== SUPPLIED ENTRIES ==

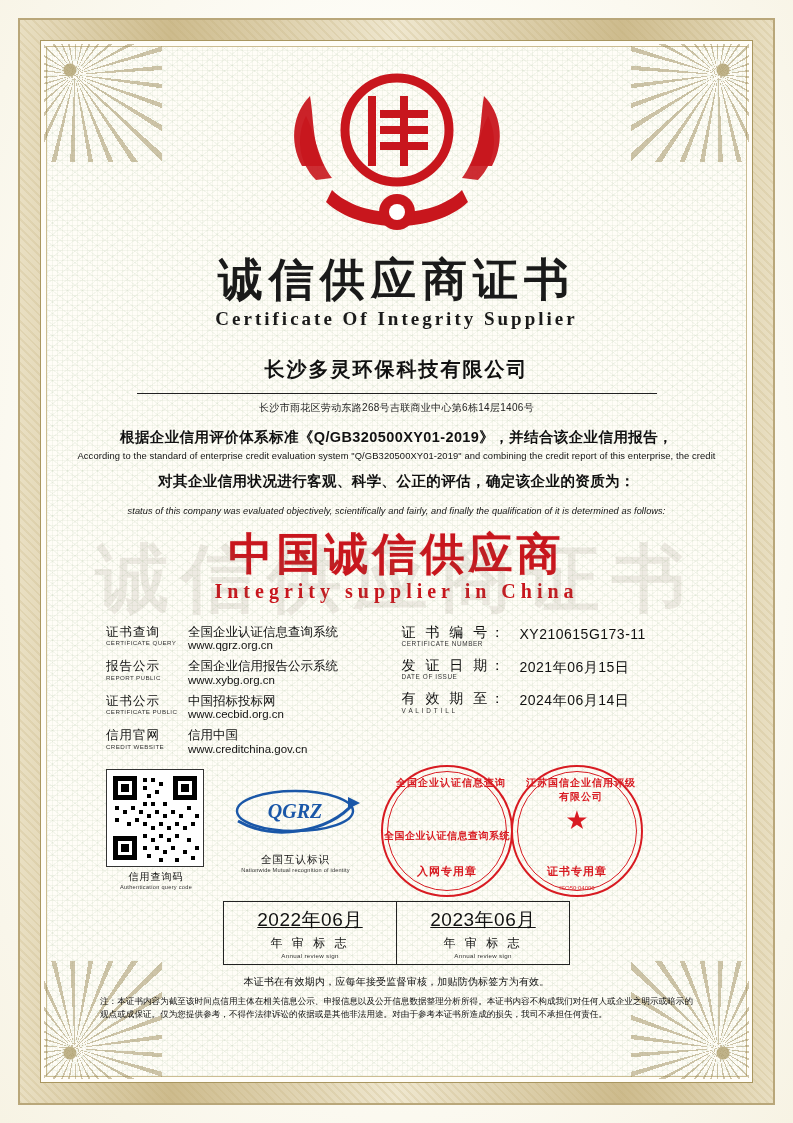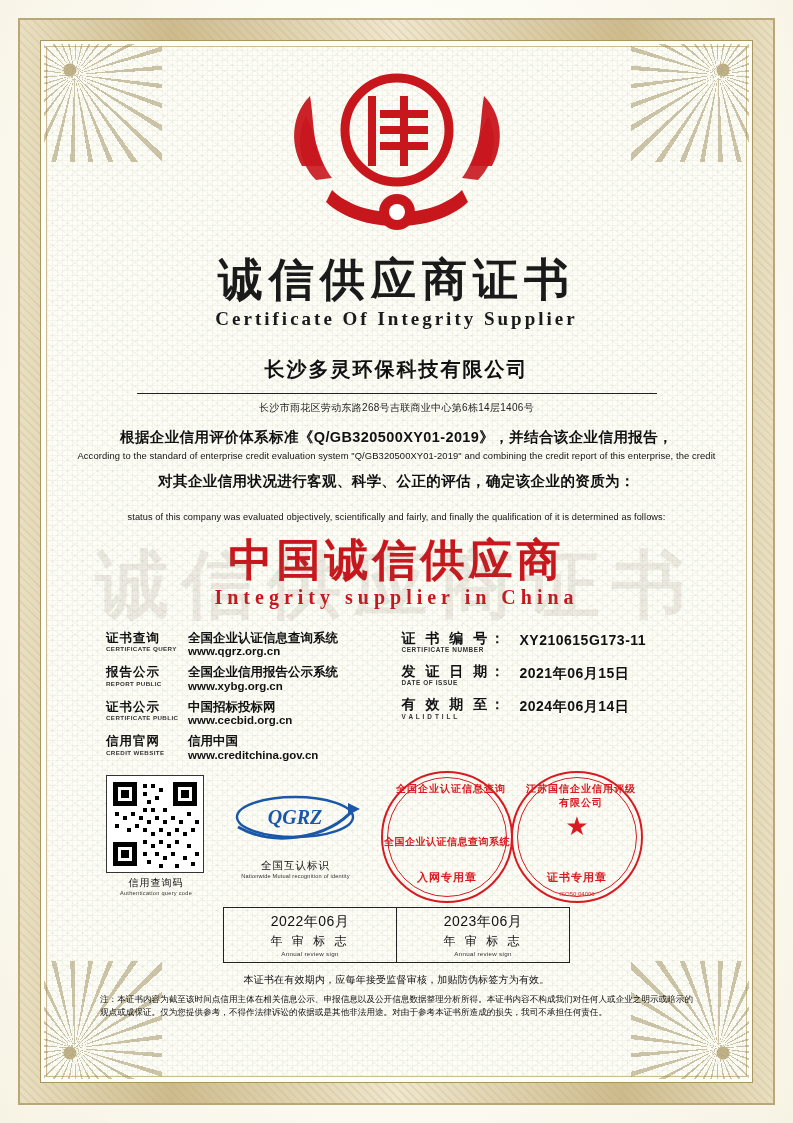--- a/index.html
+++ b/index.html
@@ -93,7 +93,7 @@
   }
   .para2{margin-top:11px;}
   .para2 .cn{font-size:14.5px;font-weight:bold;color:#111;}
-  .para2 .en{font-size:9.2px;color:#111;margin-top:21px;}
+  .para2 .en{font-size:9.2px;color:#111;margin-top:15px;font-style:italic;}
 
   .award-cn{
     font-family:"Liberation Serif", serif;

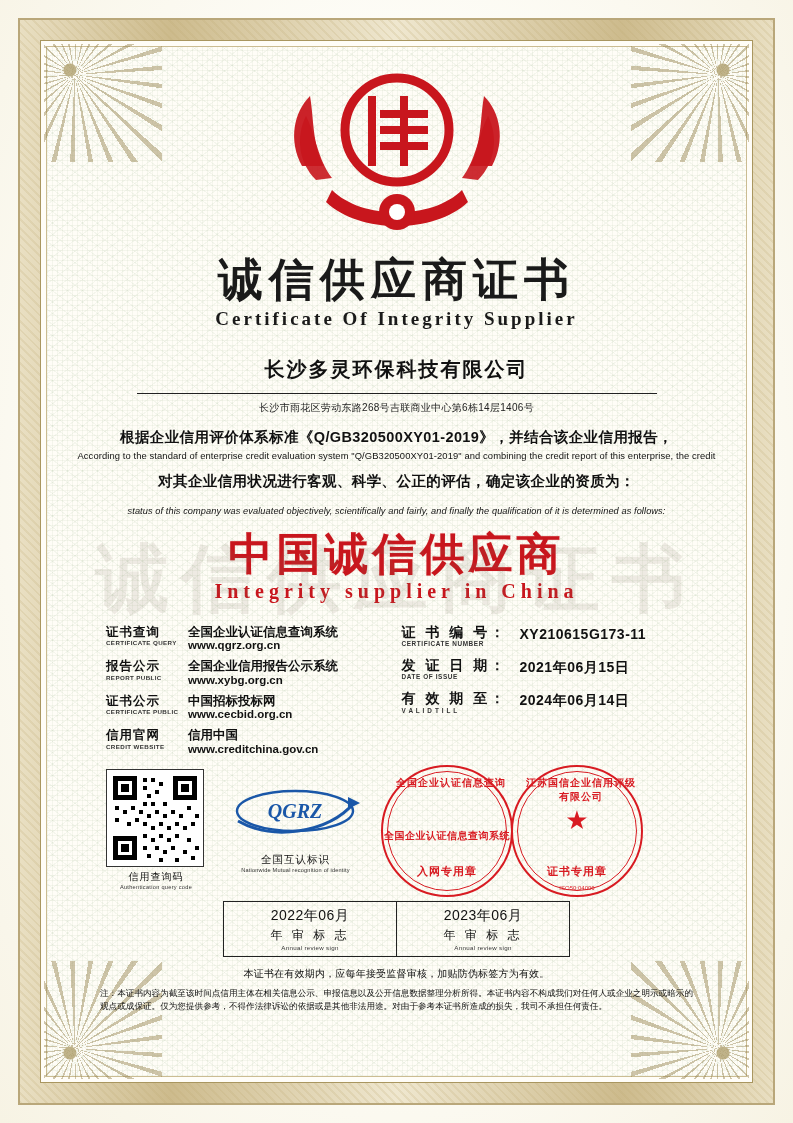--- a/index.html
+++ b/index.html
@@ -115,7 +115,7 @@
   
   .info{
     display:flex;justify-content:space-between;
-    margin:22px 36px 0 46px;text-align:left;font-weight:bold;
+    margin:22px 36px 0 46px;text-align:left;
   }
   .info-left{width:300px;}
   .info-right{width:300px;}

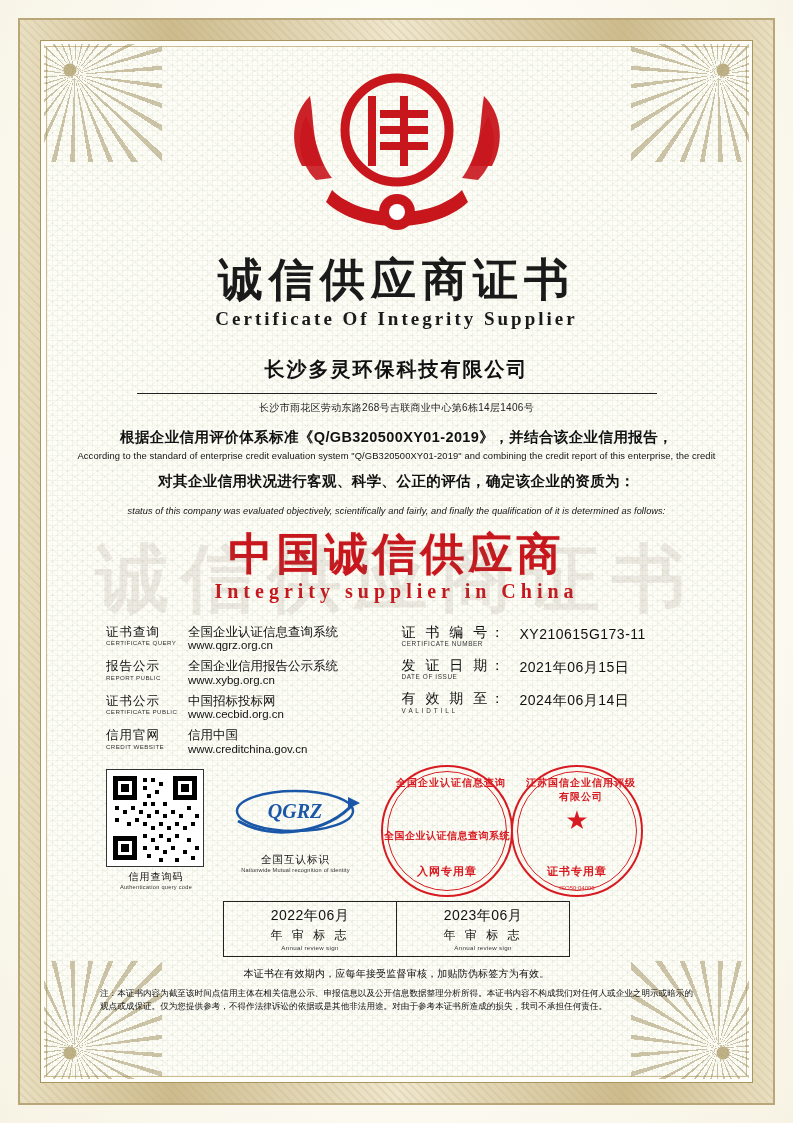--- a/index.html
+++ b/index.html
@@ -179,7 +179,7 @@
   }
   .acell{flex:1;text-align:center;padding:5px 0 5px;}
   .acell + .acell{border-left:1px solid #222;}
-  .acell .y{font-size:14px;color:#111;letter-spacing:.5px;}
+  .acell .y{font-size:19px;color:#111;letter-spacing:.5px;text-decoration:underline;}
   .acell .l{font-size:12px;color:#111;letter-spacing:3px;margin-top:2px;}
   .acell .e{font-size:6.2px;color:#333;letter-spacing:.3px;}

===

_TASK OBJECTIVE_
For each line in the entries that contains the string "spacing", make a copy.

_ANSWER FOR THIS EXERCISE_
-  .acell .y{font-size:14px;color:#111;letter-spacing:.5px;}
+  .acell .y{font-size:19px;color:#111;letter-spacing:.5px;text-decoration:underline;}
   .acell .l{font-size:12px;color:#111;letter-spacing:3px;margin-top:2px;}
   .acell .e{font-size:6.2px;color:#333;letter-spacing:.3px;}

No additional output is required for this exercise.